Colleges awarded money to support others with edtech

Three colleges have been given grants by the Department for Education to share best edtech practice
24th April 2020, 12:45pm

Share

Colleges awarded money to support others with edtech

https://www.tes.com/magazine/archive/colleges-awarded-money-support-others-edtech
Colleges Awarded Money To Support Others With Edtech

Basingstoke College of Technology, Darlington College, Beauchamp College, and National Star College have all be named as edtech demonstrators by the Department of Education.

The list, published today, contains 20 schools and colleges across the country who will receive more than £75,000 to support teaching and learning in other institutions.

Basingstoke College won the Outstanding use of technology award at 2018‘s Tes FE awards. 

Scott Hayden, digital innovation specialist and lecturer of creative media production at the college, said: “We aim to show how edtech provides a toolkit that augments (rather than replaces) the human, compassionate, mentoring, empathetic craft of great teaching and learning.

“At BCoT we have been supported by management to build a digital team around students and apprentices who support all subjects and are always led by the pedagogy and the future expectations of industry - we are honoured to have the opportunity to help other educators around the UK and prepare all students for their future.”  
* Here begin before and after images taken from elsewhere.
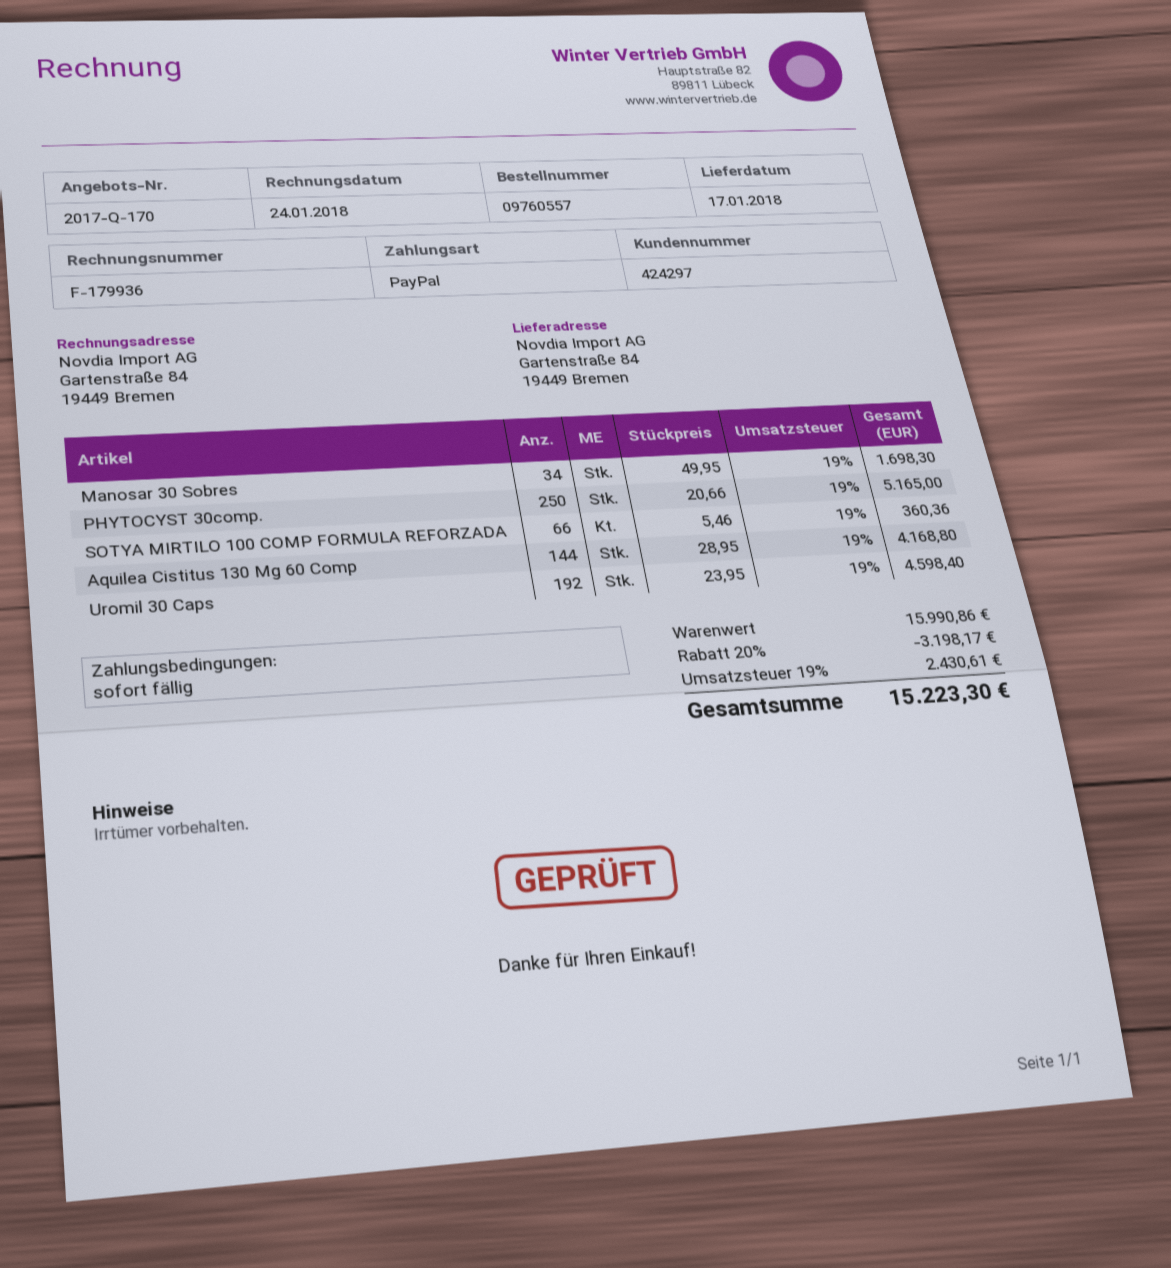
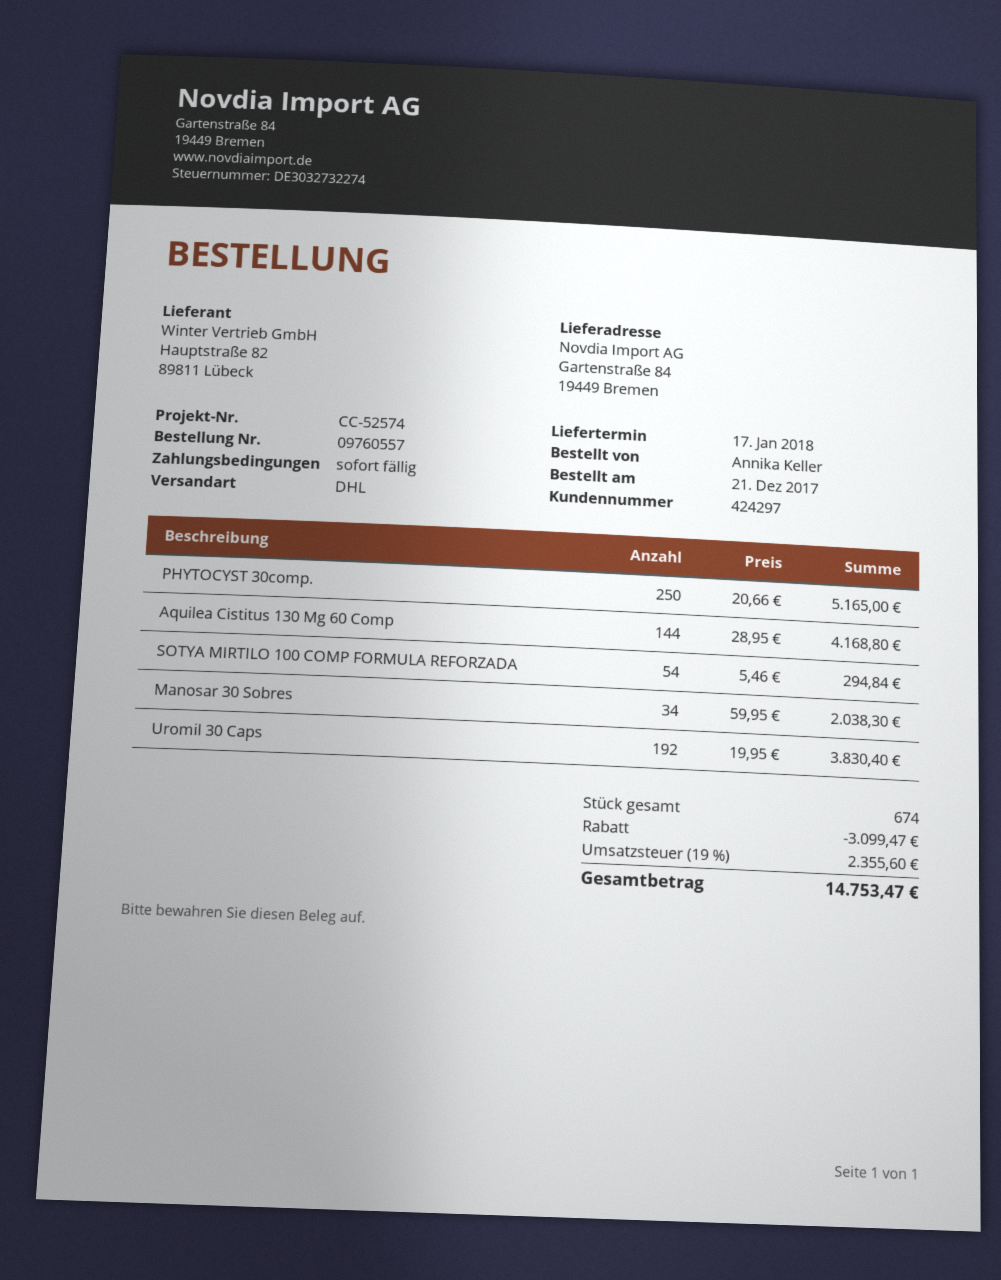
Manosar 30 Sobres: 34 x 49.95 = 1698.30 -> 34 x 59.95 = 2038.30
SOTYA MIRTILO 100 COMP FORMULA REFORZADA: 66 x 5.46 = 360.36 -> 54 x 5.46 = 294.84
Uromil 30 Caps: 192 x 23.95 = 4598.40 -> 192 x 19.95 = 3830.40
discount: 3198.17 -> 3099.47
tax: 19% = 2430.61 -> 19% = 2355.60
total: 15223.30 -> 14753.47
Background: Basingstoke College of Technology win outstanding use of technology for improving teaching, learning and assessment

News: Ofqual sets out technical qualifications awarding plans

More: Meet shadow apprenticeships minister Toby Perkins


Simon Welch, principal of National Star College based in Gloucestershire, said National Star was delighted to be working in partnership with Balcarras School on this programme.

“One of our charity’s objectives is to share our best practice and expertise and the edtech demonstrator programme will enable us to support even more education professionals at a time with virtual learning is so vital.

“We have done a wide range of peer to peer learning across the globe in such countries as India, Germany and Croatia. Throughout our history National Star has been innovative in making technology accessible for people with disabilities.”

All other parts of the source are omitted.